Graduate Student Senate heard from Athens Police Department Chief Tom Pyle and Ohio University Police Department Chief Andrew Powers regarding sexual assault on campus at Tuesday night’s meeting.
Pyle and Powers discussed what each police department is capable of doing to help victims in situations of sexual assault and what rape culture looks like on campus.
“The point that I really wanted to underscore I think in light of everything that has happened this fall so far is the importance of understanding what sexual assault looks like on our campus,” Powers said.
Powers said OUPD looked at their statistics from last year and found that 81 percent of sexual assaults investigated on campus were committed in private spaces where the amount of lighting, cameras and police cars patrolling would have had no effect on the assault.

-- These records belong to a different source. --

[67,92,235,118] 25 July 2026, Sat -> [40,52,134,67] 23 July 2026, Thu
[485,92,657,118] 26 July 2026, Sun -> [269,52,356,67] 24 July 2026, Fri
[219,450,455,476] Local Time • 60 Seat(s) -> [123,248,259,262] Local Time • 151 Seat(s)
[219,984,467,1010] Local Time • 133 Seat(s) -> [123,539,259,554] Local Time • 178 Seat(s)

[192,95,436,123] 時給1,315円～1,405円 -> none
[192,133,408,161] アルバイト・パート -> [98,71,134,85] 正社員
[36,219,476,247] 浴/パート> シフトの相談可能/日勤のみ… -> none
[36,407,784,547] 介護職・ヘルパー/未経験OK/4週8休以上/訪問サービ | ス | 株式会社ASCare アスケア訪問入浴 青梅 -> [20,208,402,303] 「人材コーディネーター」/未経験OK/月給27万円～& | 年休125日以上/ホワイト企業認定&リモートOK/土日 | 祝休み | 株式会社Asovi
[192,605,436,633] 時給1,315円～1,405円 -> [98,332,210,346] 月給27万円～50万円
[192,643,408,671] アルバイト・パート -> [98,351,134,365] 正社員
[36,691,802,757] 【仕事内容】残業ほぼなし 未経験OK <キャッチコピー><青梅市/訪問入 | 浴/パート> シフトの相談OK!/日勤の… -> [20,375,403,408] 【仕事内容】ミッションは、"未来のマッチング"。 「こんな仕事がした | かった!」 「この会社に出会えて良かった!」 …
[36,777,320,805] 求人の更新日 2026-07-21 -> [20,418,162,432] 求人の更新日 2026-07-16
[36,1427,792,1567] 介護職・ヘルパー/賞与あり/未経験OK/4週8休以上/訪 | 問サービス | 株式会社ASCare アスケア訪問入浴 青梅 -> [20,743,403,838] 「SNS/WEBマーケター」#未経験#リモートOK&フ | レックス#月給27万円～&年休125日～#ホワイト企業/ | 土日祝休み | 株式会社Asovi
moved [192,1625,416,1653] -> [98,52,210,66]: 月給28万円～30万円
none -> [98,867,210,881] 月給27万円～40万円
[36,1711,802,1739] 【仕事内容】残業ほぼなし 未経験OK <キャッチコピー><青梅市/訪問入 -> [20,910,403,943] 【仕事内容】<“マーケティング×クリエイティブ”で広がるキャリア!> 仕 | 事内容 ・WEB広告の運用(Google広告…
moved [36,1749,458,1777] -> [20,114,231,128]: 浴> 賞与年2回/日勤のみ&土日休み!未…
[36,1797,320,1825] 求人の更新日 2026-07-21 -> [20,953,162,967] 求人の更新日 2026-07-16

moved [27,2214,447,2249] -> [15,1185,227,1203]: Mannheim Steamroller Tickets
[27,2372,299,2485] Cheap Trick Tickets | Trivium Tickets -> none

“It is important for people to understand that sexual assault is typically committed by people who are known to the victim; someone the victim trusts,” Powers said.
Powers asked GSS to consider that what happens in private spaces is a direct result of the culture created at OU.
“What contributes to those offenses and what contributes to what happens in private space is the culture that everybody on this campus creates,” Powers said. “When it comes to attitudes toward women, attitudes toward minorities, attitudes toward each other. It is about rape culture, it is about tolerating sexist jokes, it is about tolerating behavior that condones the kind of things that lead to sexual assault.”
Rachel Stroup, GSS commissioner for women’s affairs, asked Powers and Pyle what things OUPD and APD are doing in terms of preventing sexual assault and also what their initiatives are.
Powers said OUPD and APD works very closely with the Survivor Advocacy Program on campus so each victim has the opportunity to have a SAP advocate.
The university will be installing 500 more cameras around campus, predominantly in residential areas to provide more video footage of outside spaces.
“Both departments prioritize residential areas in terms of officer patrol,” Powers said. “We have officers on foot, we have officers on bike, we have officers patrolling in cars.”
Pyle said that preventing sexual assault is not something law enforcement expects to do successfully because of where most of these crimes take place. He said about 90 percent of them take place outside of the purview of law enforcement.
Stroup asked both chiefs the question of what steps they take after a sexual assault is reported.
Pyle said that there is no set protocol that either department follows because every sexual assault situation is different. He explained the protocol as more of a circle filled with objectives.
“We want to accomplish as many of these [objectives as] possible but they are not in any order,” Pyle said.
Along with contacting SAP, OUPD also makes sure the victims have received appropriate health and psychological care. If they have not been transported to the hospital, OUPD will transport them.
GSS passed three resolutions at the meeting.
Brett Frederickson, department representative for environmental and plant biology, brought two separate resolutions to endorse the Center for Student Legal Services in its contract renewal and its wish to increase the student health insurance fee.